Possibly, you’ve had some distasteful experiences on this front in the past. That may well be the reason why you tend to close up and build walls to protect your most fragile thoughts and desires. Even so, you can turn over a new leaf by starting small and gradually opening up to your partners about your fears, apprehensions, past experiences, thoughts, and emotional state.
To make sure that the pusher succeeds in their attempts to let their guard down, their partner must welcome this openness with support, empathy, and understanding. If the person feels judged, they will withdraw instantly. This will only cause the fear of intimacy to be compounded manifold.
Create an equal power dynamic
A lop-sided power dynamic is the hallmark of a push-pull relationship. The power always rests with the partner who is withdrawing, playing hard to get, or distancing themselves from the other. The chaser – be it the one who pushes or pulls – is always powerless and vulnerable.
So, creating an equal power dynamic can be a good start for countering the push-pull relationship cycle. For this, both partners must make a conscious effort to ensure that they get an equal say in their relationship.
From small things like deciding how to spend a day together to big decisions like how much space and distance to accord each other or figuring out what qualifies as quality time, every choice should be a shared one.
Shun your assumptions
The way we behave in relationships is largely governed by our life experiences and conditioning.
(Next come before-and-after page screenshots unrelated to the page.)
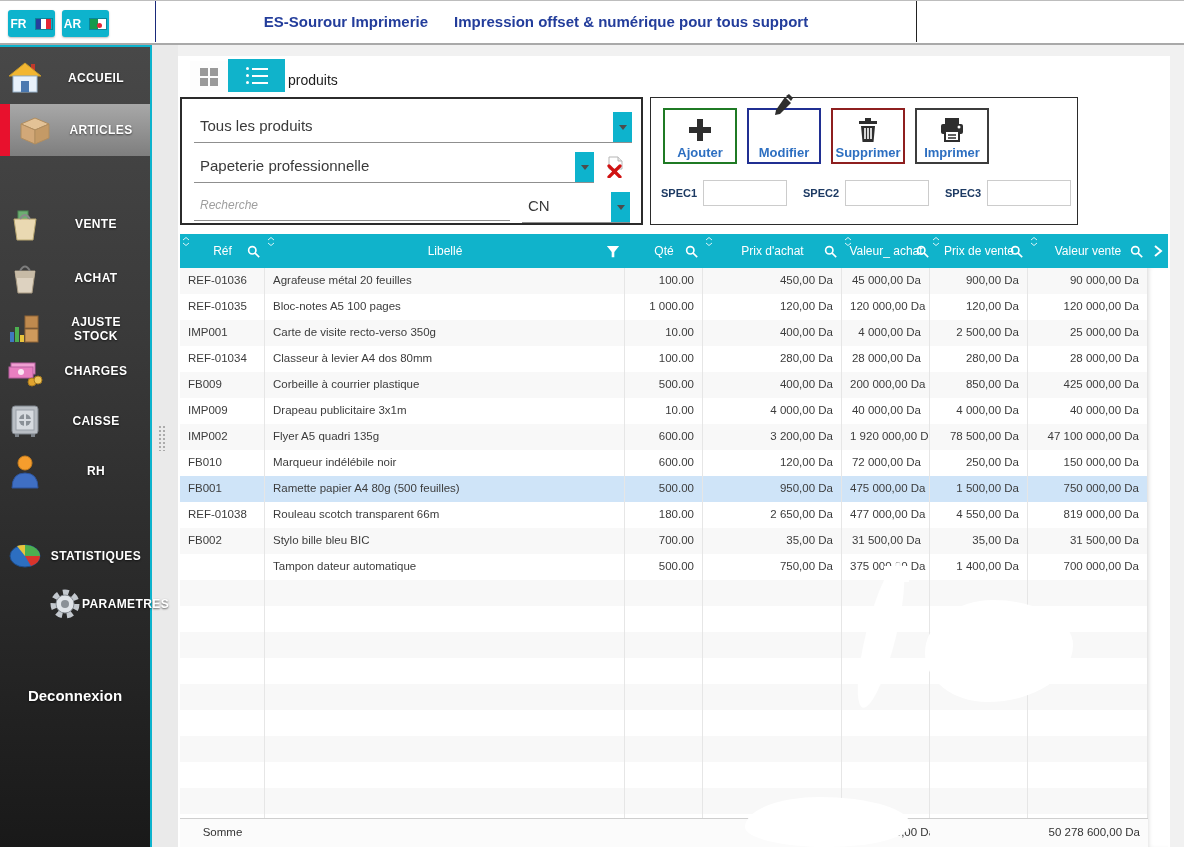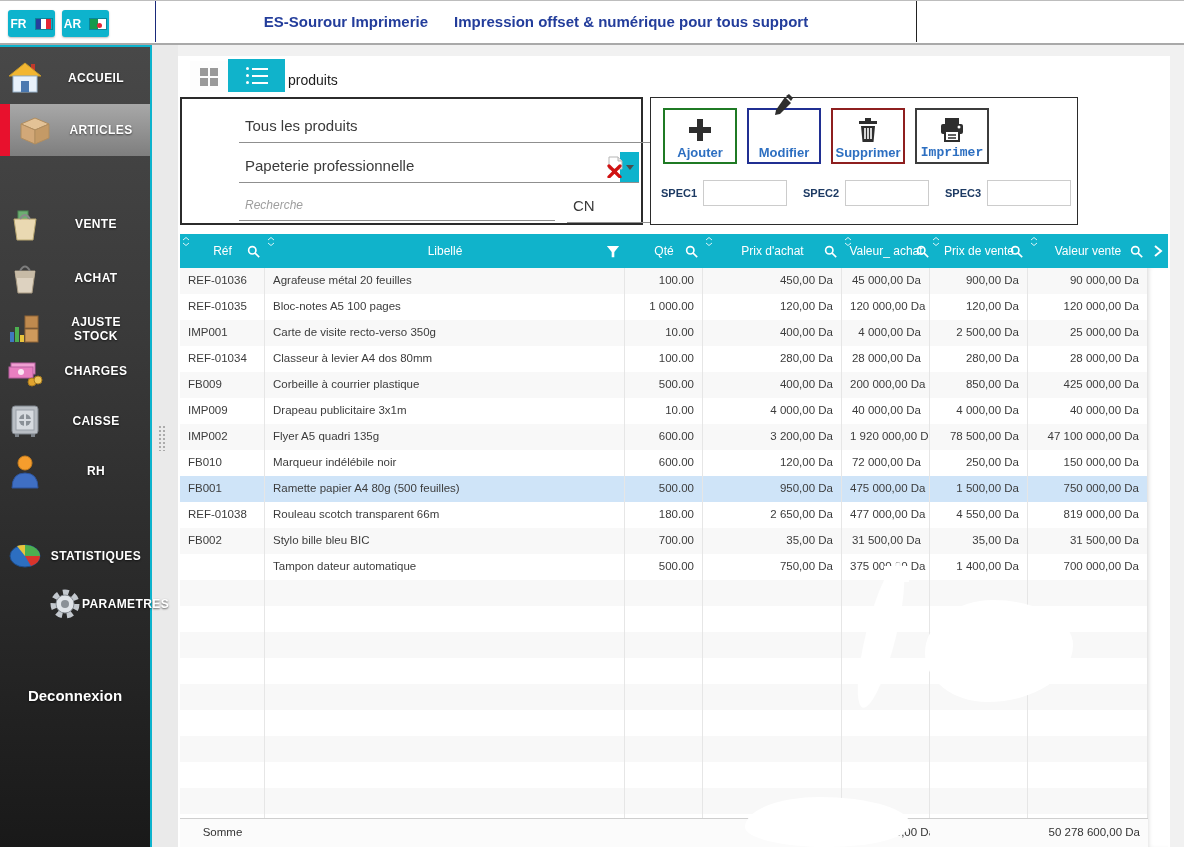--- a/index.html
+++ b/index.html
@@ -64,7 +64,7 @@
   
   .filterpanel { position:absolute; left:180px; top:97px; width:463px; height:128px; background:#fff;
                  border:2px solid #2b2b2b; z-index:7; }
-  .ffield { position:absolute; border-bottom:1px solid #8f8f8f;margin-left:45px; }
+  .ffield { position:absolute; border-bottom:1px solid #8f8f8f; }
   .ffield .ftext { font-size:15px; color:#3a3a3a; display:block; padding:6px 2px 8px 6px; white-space:nowrap; overflow:hidden; }
   .ddbtn { position:absolute; right:0; bottom:0; width:19px; height:30px; background:#0db3cd;
            display:flex; align-items:center; justify-content:center; cursor:pointer; }

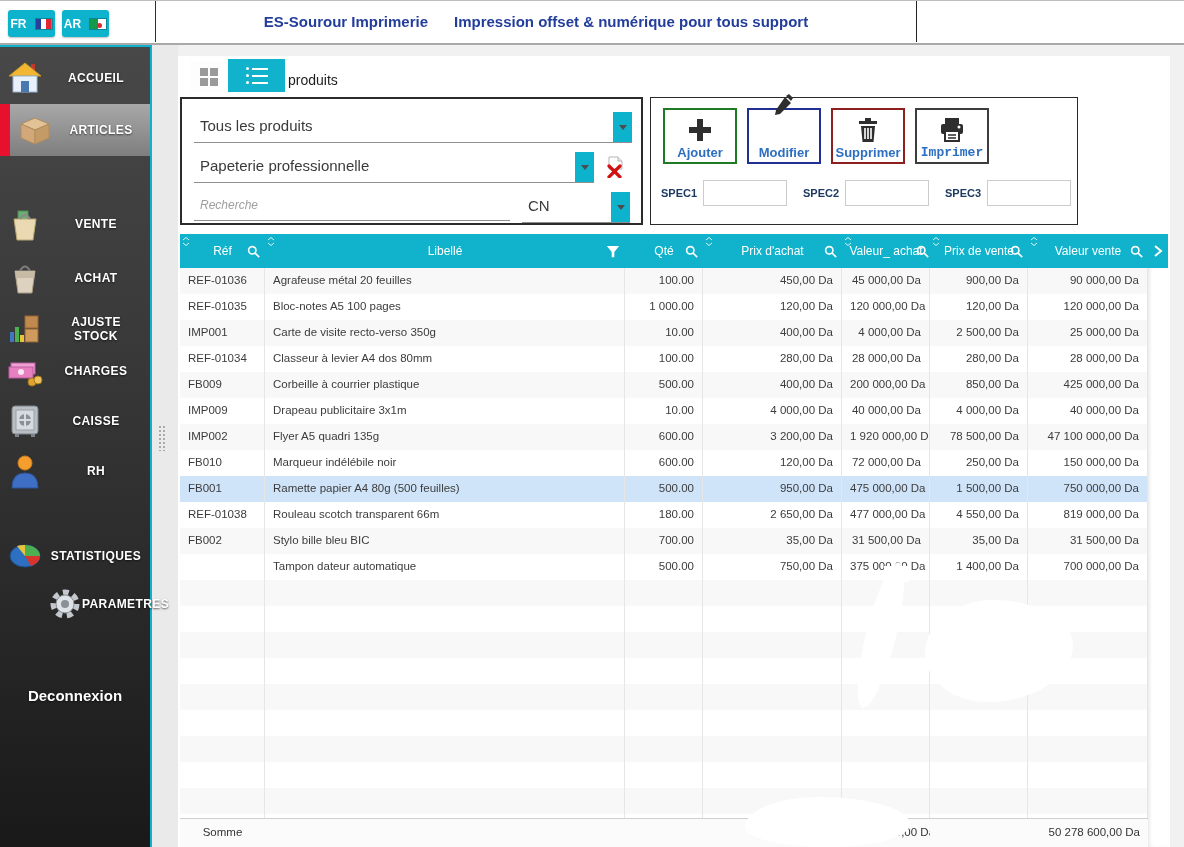--- a/index.html
+++ b/index.html
@@ -88,7 +88,7 @@
   .tb-add { left:12px; border:2px solid #1f7a24; }
   .tb-edit { left:96px; border:2px solid #202f92;gap:28px; }
   .tb-del { left:180px; border:2px solid #8e1f1f; }
-  .tb-print { left:264px; border:2px solid #3c3c3c;font-family:Liberation Mono, monospace; }
+  .tb-print { left:264px; border:2px solid #3c3c3c; }
   .plusicon { position:relative; width:22px; height:22px; }
   .plusicon::before { content:""; position:absolute; left:8px; top:0; width:6px; height:22px; background:#2e2e2e; }
   .plusicon::after { content:""; position:absolute; left:0; top:8px; width:22px; height:6px; background:#2e2e2e; }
This, in turn, tells us how romantic partners ought to behave with each other. For instance, if you saw one parent walk out on the other without any warning, discussion, or intimation, it is natural that distance in relationships can make you feel anxious.
When your partner seeks independence and space, you may label them as uncaring, cold, or emotionally stunted. But what if what you view as ‘uncaring and cold’ is just who your partner is? What if, according to them, that’s exactly how relationships ought to be?
Being in a push-pull relationship can take a toll on your mental well-being and worsen the very issues that trigger these tendencies. Recognizing the red flags and taking corrective measures is the only way two people prone to push-pull behaviour can stay together without losing their sanity.